(Stored records)
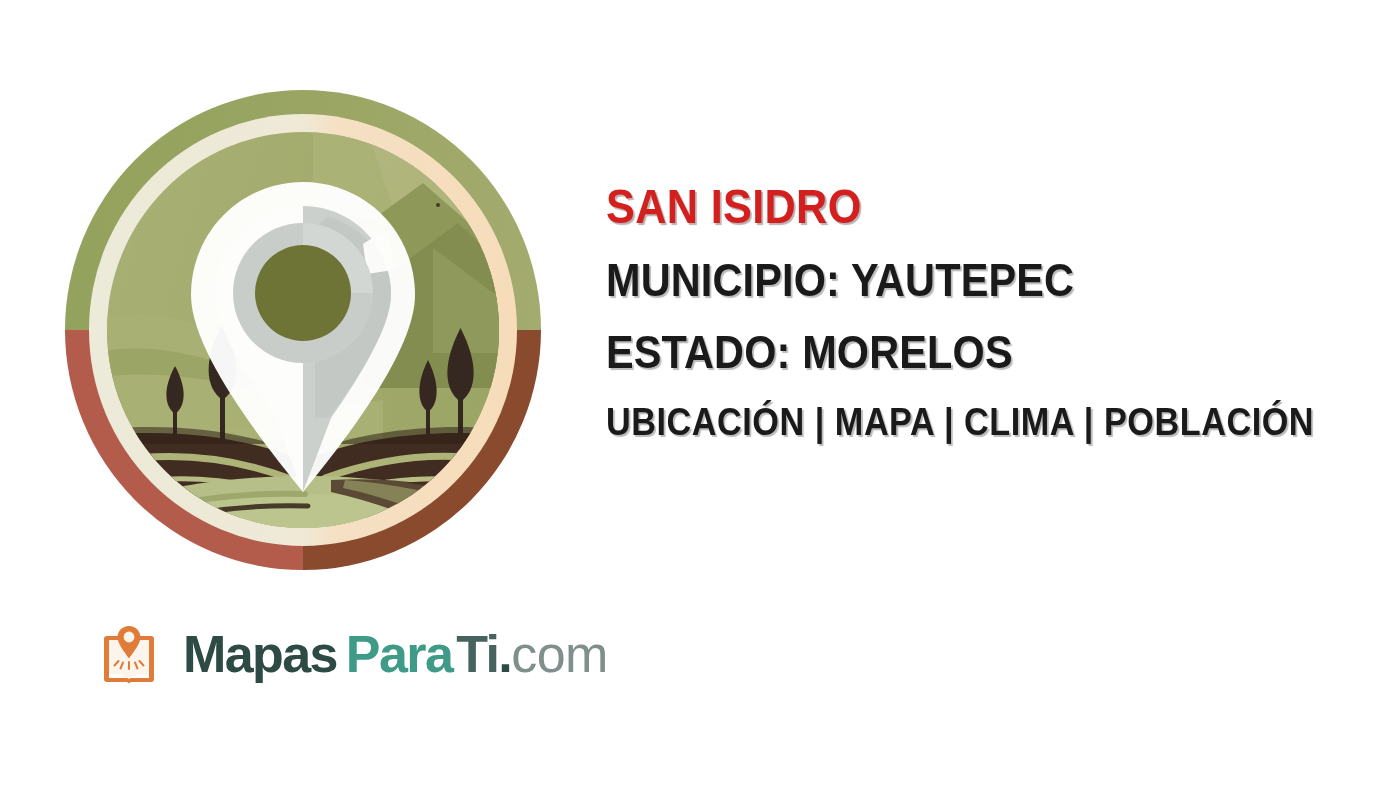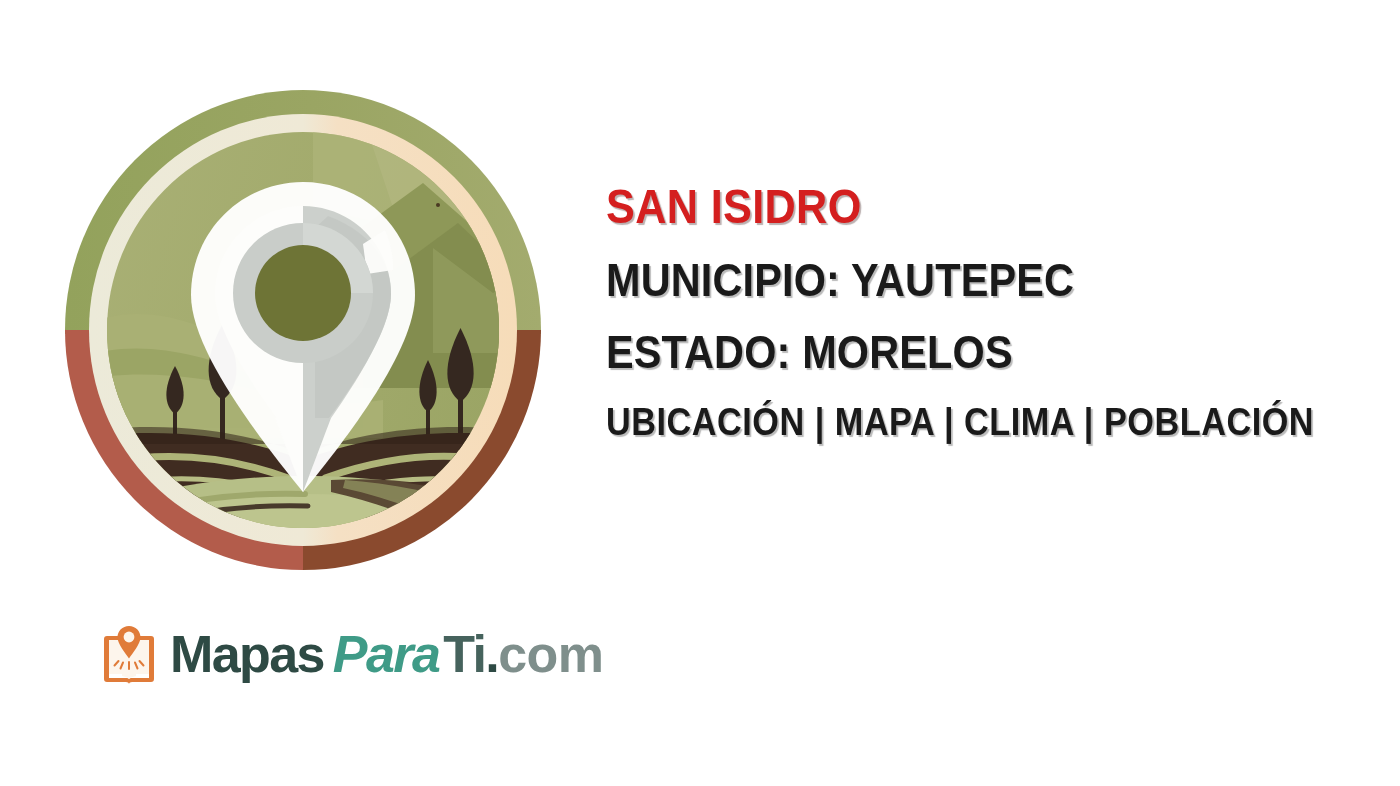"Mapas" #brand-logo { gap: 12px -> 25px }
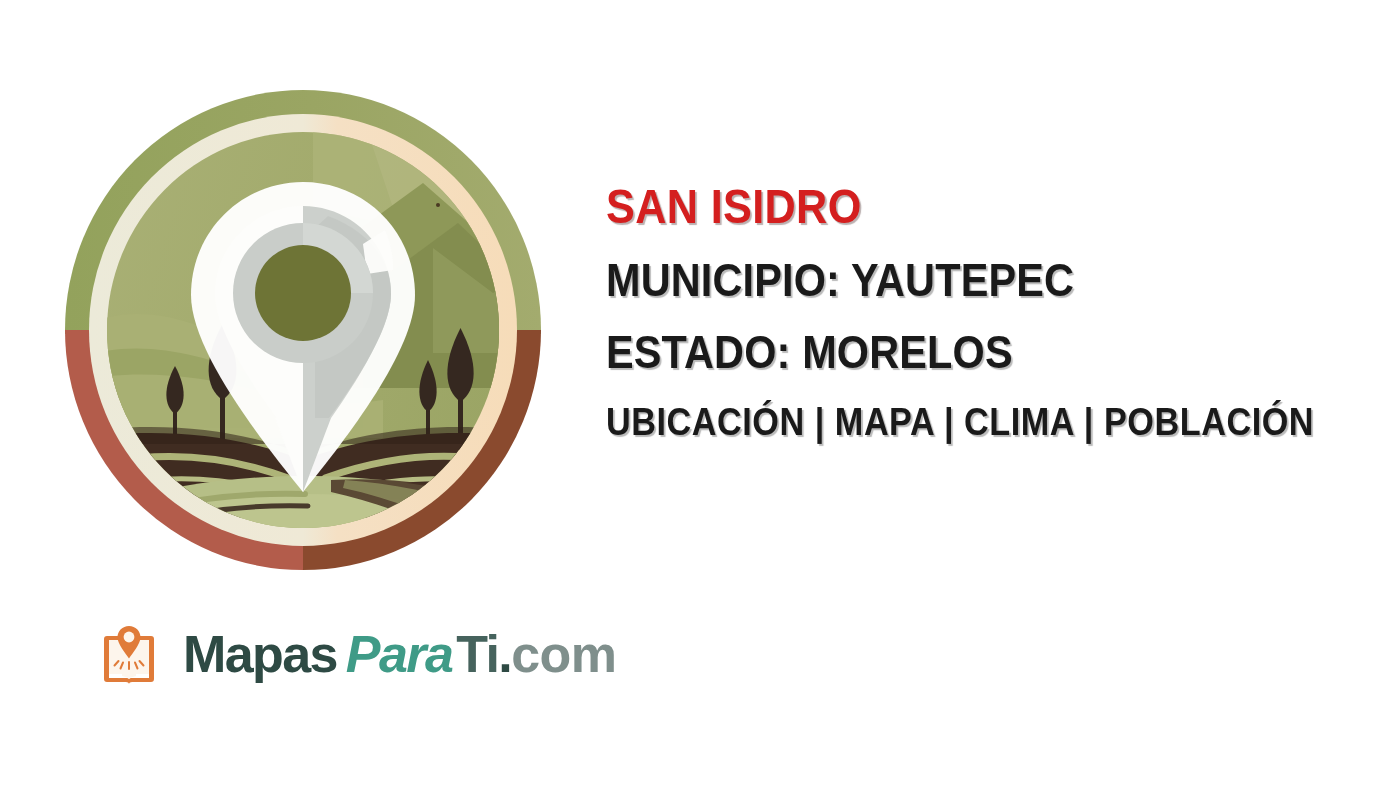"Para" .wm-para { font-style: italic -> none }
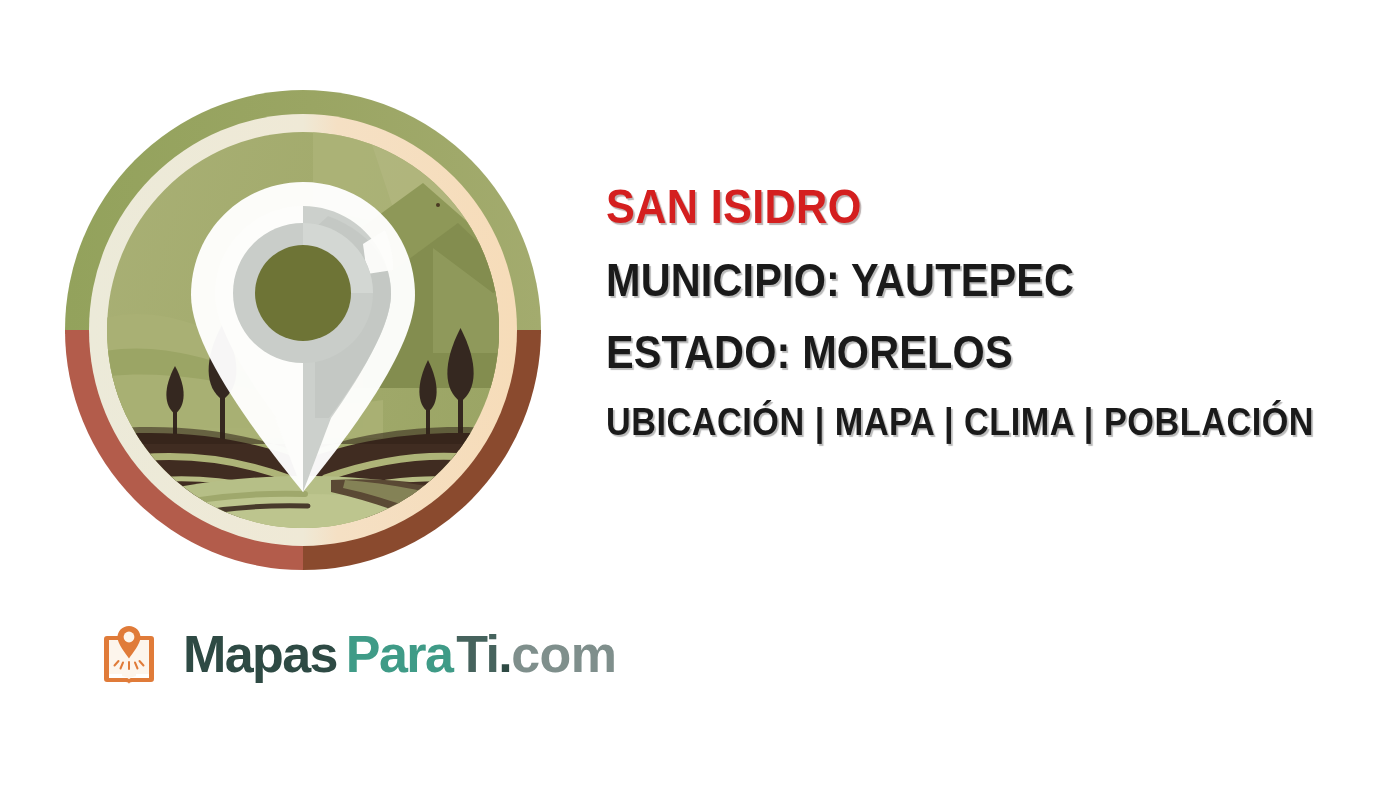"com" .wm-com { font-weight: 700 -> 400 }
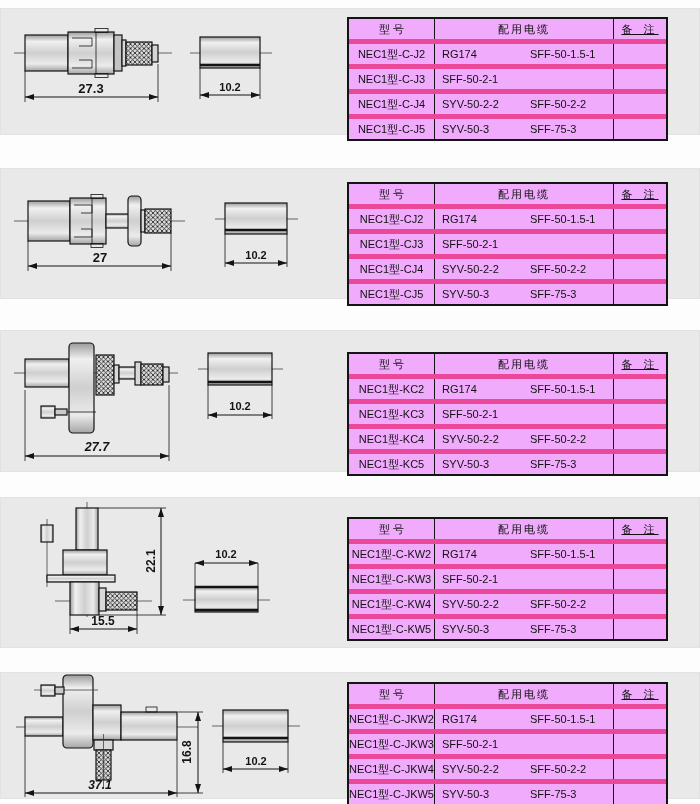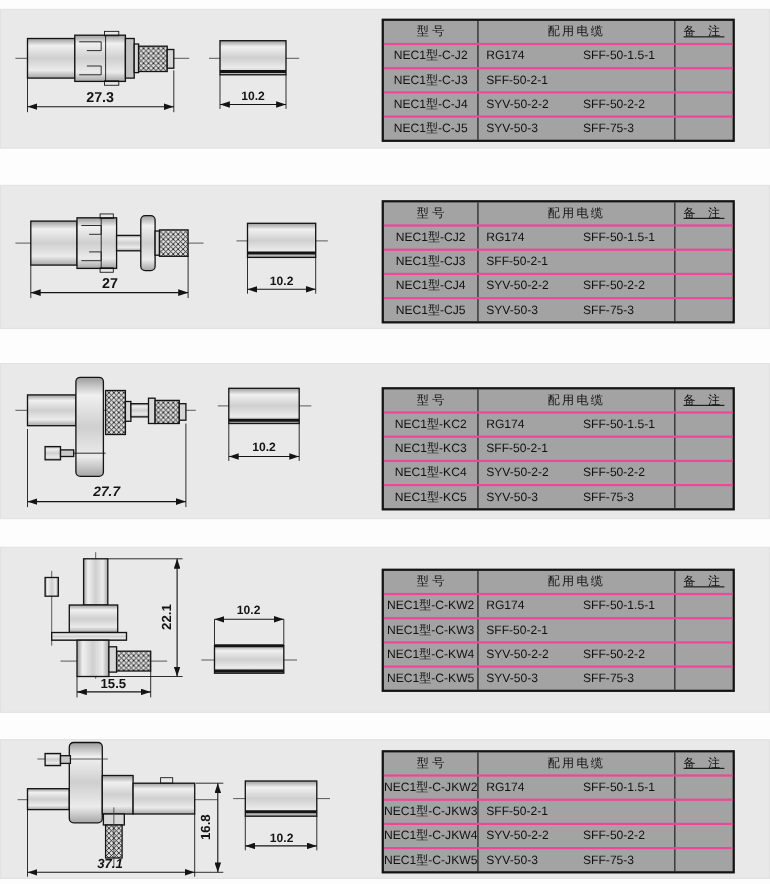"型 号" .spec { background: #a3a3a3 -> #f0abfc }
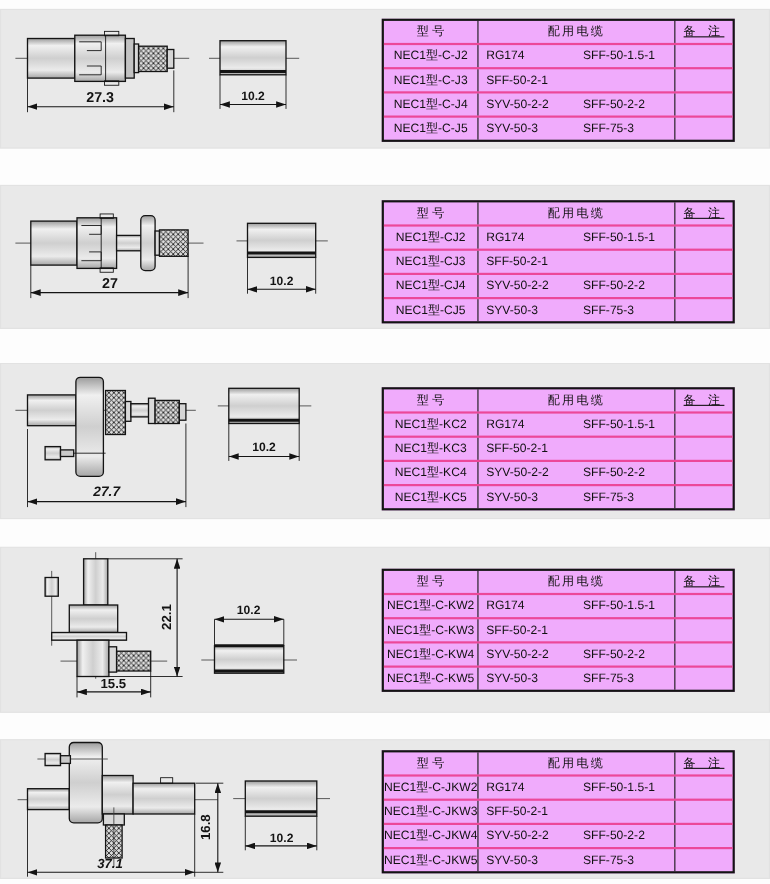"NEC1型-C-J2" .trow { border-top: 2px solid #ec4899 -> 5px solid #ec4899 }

# What is needed
The reply should contain all of the data above, word for word, with no pictures.

# Written solution
"Mapas" #brand-logo { gap: 12px -> 25px }
"Para" .wm-para { font-style: italic -> none }
"com" .wm-com { font-weight: 700 -> 400 }
"型 号" .spec { background: #a3a3a3 -> #f0abfc }
"NEC1型-C-J2" .trow { border-top: 2px solid #ec4899 -> 5px solid #ec4899 }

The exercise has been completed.